▶ **WHAT YOU WILL DO**: From the line containing "row order: Ingresos" to the last line of the listing below, repeat every line exactly, and output nothing else.

▶ **TASK INPUT**:

[Start of Attachment]

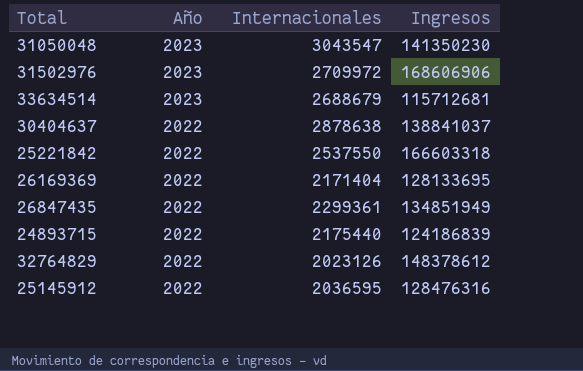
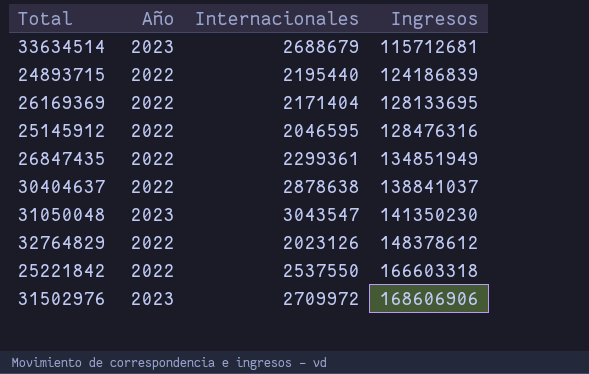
row order: Año descending -> Ingresos ascending
24893715 | Internacionales: 2175440 -> 2195440
25145912 | Internacionales: 2036595 -> 2046595

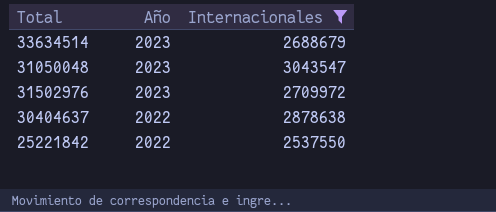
filter: none -> Internacionales >= 2537550
row order: Ingresos ascending -> Año descending
column Ingresos | position: 4 -> none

[End of Attachment]

▶ **COMPLETED EXERCISE**:
row order: Ingresos ascending -> Año descending
column Ingresos | position: 4 -> none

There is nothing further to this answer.